Ribs are thin and long. If a rib is fragmented it could be mistaken for a long bone. Or you could be like me and mistake it for a mandible. While doing my analysis, I came across a piece of fragmented rib, the portion where it attaches with the thoracic vertebra and I thought the structure looked very similar to a mandible. I kept flipping madly through pages of books to find out which animals’ mandible it could be, but I was having the hardest time finding an answer. It wasn’t until I consulted with another faunal analyst that I got my answer- it was actually a rib! Faunal analysis can be intriguing but sometimes it can be difficult to make an identification out of context even though it is apparent it belongs to an articulated skeleton. This fact is this a challenge for anthropologists and archaeologists alike who are trying to build a model of how past peoples lived, based on tiny thrown away fragments of pottery or reworked stone.

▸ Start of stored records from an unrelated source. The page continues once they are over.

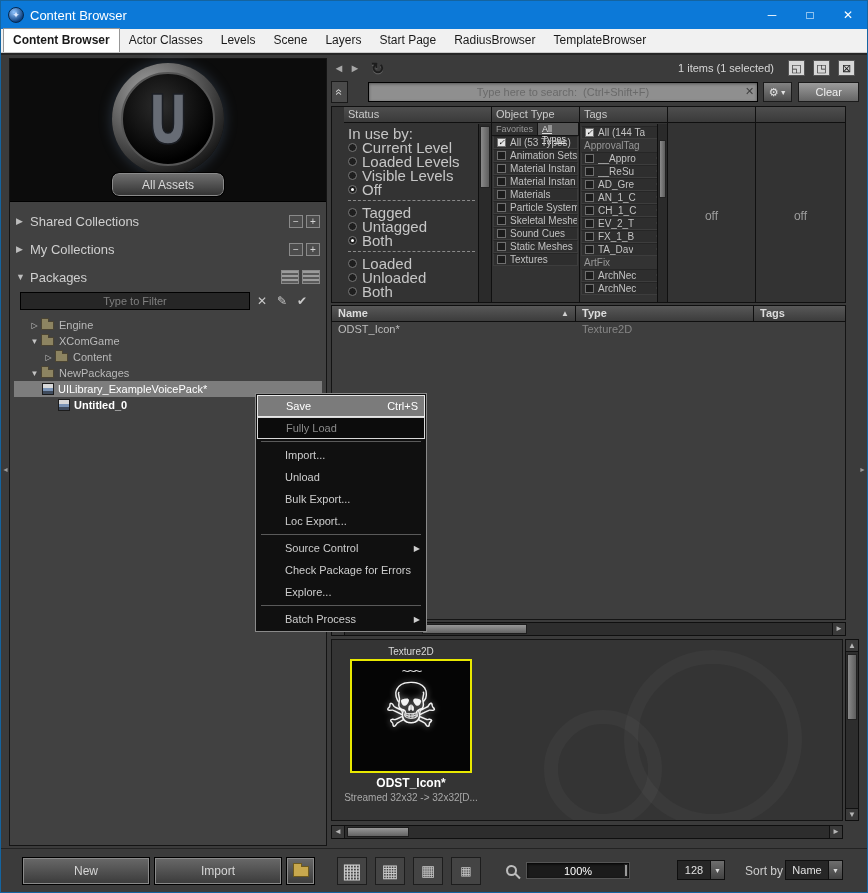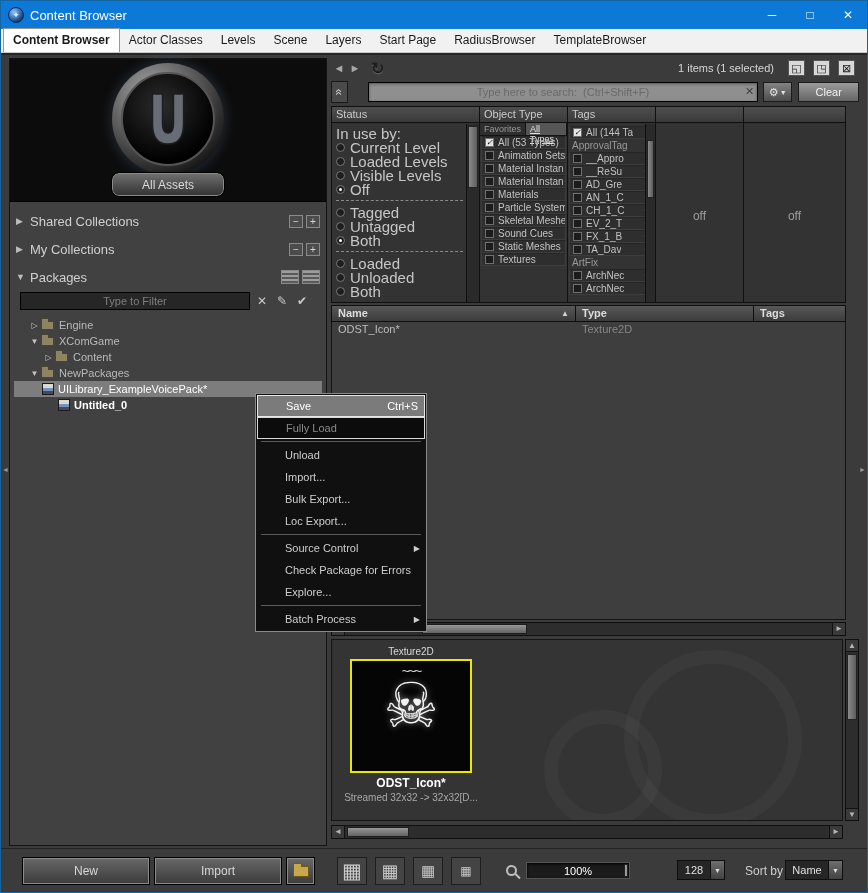--- a/index.html
+++ b/index.html
@@ -72,7 +72,7 @@
   .tools-btn .dd { font-size:7px; }
   .clear-btn { margin-left:6px; width:62px; height:20px; background:linear-gradient(180deg,#9b9b9b,#656565); border:1px solid #1b1b1b; color:#efefef; font-size:11px; display:flex; align-items:center; justify-content:center; }
   
-  .filters { position:absolute; left:0; top:51px; width:515px; height:197px; background:#333; border:1px solid #101010; display:flex; }
+  .filters { position:absolute; left:0; top:51px; width:515px; height:197px; background:#333; border:1px solid #101010; display:flex;padding-left:12px; }
   .fcol { height:100%; border-right:1px solid #101010; position:relative; overflow:hidden; }
   .fcol-status{width:148px}.fcol-type{width:88px}.fcol-tags{width:88px}.fcol-4{width:88px}.fcol-5{flex:1;border-right:none}
   .fhead { height:16px; background:linear-gradient(180deg,#4e4e4e,#3a3a3a); border-bottom:1px solid #0f0f0f; color:#c9c9c9; font-size:11px; padding:1px 0 0 4px; }

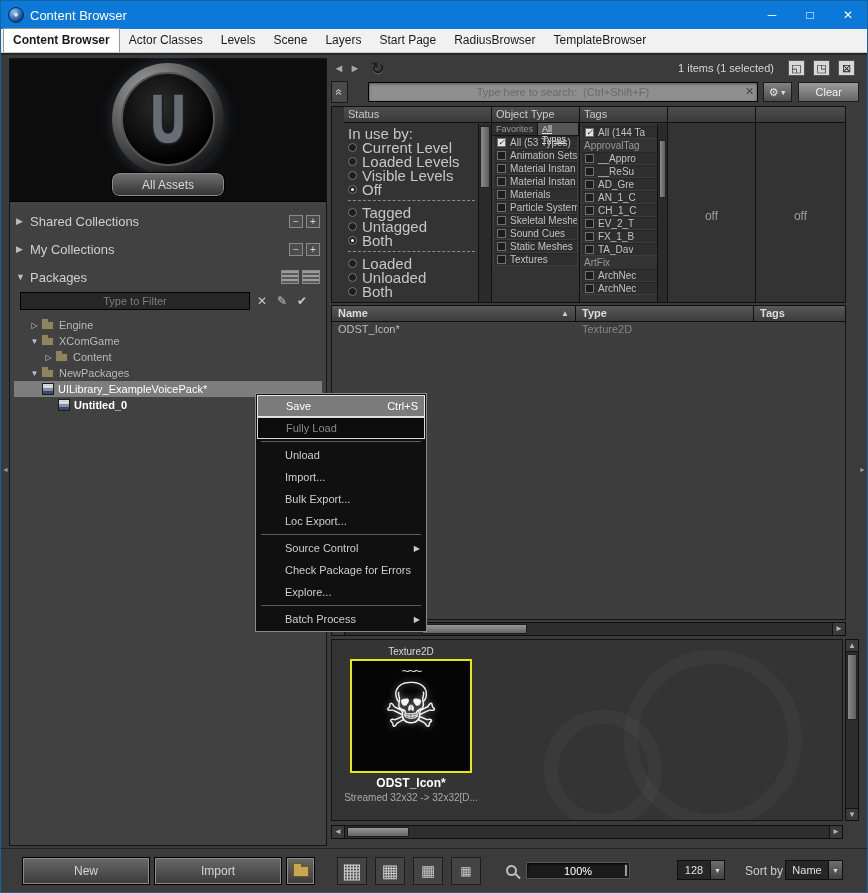--- a/index.html
+++ b/index.html
@@ -521,10 +521,10 @@
       </div>
       <div class="msep"></div>
       <div class="mi">
+          <span>Import...</span>
+        </div>
+      <div class="mi">
           <span>Unload</span>
-        </div>
-      <div class="mi">
-          <span>Import...</span>
         </div>
       <div class="mi">
           <span>Bulk Export...</span>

They sort of look similar, right? Okay, maybe not.
Sometimes looking at a book is not enough. The pictures and illustrations within them are nice, because they can help you deduce the species. However, I cannot stress the importance of looking at comparative collection. Collections contain the bones of a known species. The more time spent familiarizing oneself with the bones, the easier it becomes to correctly identify a species. Even if a collection is not as wide or complete, it is still advantageous to peruse because it is possible to check if you have the correct element (like a rib) or can give you a hint to look for another species within the same size range. Whenever I am completely puzzled or need confirmation, I will turn to another faunal expert for their advice. After I have used all of my resources, I feel confident in making my positive identification. I learned that, in some cases it is not possible to make an accurate identification, the best approach is to refrain from claiming positive identification, so another attempt can be made later with additional expertise or techniques.
This internship has taught me a lot about faunal analysis. Now, I am better acquainted with faunal remains and confident in my abilities to make an identification. Not only did I learn about animal bones, but I learned about the career options for archeologists within the National Parks Department and the work they do. I definitely see this as a career option for me. Most importantly, I have a new appreciation for Texas’ history. I am appreciative to the National Parks Department for protecting our Nation’s history.
Gilbert, B. Miles. Mammalian Osteology. Missouri Archaeological Society, Inc., 1990.